2. [2.0 points]. Missing values analysis. Do you have any missing values in your data? If
yes, determine the extent of missing values per variable and case. Are there any
variables/cases that you need to delete? Use ≥ 30% of missing values as the threshold
for deletion.
a. After deleting variables and/or cases with ≥ 30% missing data, construct a
summary statistic for your data. Do you still observe any missing values? If yes,
decide on how to impute these missing values. Limit your imputation
technique to mean or median substitution. Justify your choice.
3. [2.0 points]. Detection and treatment of outliers.
Math and Statistics for Analytics Nov 2020
3
Are there any univariate outliers in your dataset? Use both the Tukey´s fences and z
score approach (with z threshold set at 2.5 since you have a small sample size) to
identify them. Do you notice any discrepancy between the two methods? Explain.

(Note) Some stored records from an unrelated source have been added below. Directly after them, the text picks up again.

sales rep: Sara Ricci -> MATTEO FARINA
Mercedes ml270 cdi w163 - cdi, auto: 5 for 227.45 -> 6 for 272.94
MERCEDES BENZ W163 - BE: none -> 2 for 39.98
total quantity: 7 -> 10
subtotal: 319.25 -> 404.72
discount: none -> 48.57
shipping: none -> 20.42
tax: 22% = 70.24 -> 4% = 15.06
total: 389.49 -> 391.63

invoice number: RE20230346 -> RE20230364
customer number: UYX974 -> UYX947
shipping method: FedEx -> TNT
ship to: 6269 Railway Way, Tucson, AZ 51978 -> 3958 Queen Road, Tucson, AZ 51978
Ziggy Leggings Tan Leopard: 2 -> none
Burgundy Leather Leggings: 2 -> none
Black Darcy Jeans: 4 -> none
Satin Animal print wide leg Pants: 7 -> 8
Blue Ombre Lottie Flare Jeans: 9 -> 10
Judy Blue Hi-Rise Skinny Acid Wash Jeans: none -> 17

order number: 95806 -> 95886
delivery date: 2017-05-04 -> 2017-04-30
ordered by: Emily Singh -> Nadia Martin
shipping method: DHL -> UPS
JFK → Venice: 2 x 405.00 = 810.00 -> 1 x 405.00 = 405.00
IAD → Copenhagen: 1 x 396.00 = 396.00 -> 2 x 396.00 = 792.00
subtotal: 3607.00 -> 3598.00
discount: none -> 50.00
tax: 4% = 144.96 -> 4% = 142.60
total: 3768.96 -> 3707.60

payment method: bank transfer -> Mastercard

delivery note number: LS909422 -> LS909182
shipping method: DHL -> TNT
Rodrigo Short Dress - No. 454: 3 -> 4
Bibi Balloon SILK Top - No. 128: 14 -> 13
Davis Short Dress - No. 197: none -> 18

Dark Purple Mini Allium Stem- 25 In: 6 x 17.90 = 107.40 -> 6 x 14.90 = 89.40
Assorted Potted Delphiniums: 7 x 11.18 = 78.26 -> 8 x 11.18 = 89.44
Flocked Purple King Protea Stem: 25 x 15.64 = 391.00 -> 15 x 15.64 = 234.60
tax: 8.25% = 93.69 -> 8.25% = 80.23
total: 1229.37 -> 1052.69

How many values were detected as outliers? Will you keep these outliers or delete
them? Justify your decision. Discuss impact of your decision on remaining data
analysis.
4. [2.5 points]. After treating missing values and outliers, construct a summary statistic of
your data. Compare and contrast your results with question 1. Develop two
hypothetical questions that you can answer using graphical and/or empirical
techniques. Provide correct answers.
5. [1.0 point]. In the case that you did not treat missing values and/or outliers, what
would be the impact on subsequent data analysis.
Dataset: HBAT Industries Dataset – HBAT missing. (You can access the dataset in Additional
Documentation / Assignment 1)
Context: HBAT is a manufacturer of paper products. Hypothetical dataset based on surveys of
HBAT customers completed on a secure web site managed by an established marketing
research company.
Sample size: 70 observations on 14 separate variables based on a market segmentation study
of HBAT customers: newsprints industry and the magazine industry.
Categories of data:
• Numerical variables: V1 to V9.
• Categorical variable: V10 to V14.
Additional information related to the variables is available in the excel file (HBAT missing) in
the Metadata spreadsheet.
Pre-requisite: before working on this assignment, you need to watch the series of videos: Data
examination – Excel (Campus Online / Additional Documentation / Module 2 / Recorded
Videos)
For detecting outliers, you are already familiar with the boxplot method as well as the Tukey´s
fences (video), you can also use the z score approach, to calculate the z value for each
observation, you can use Excel built-in function (STANDARDIZE).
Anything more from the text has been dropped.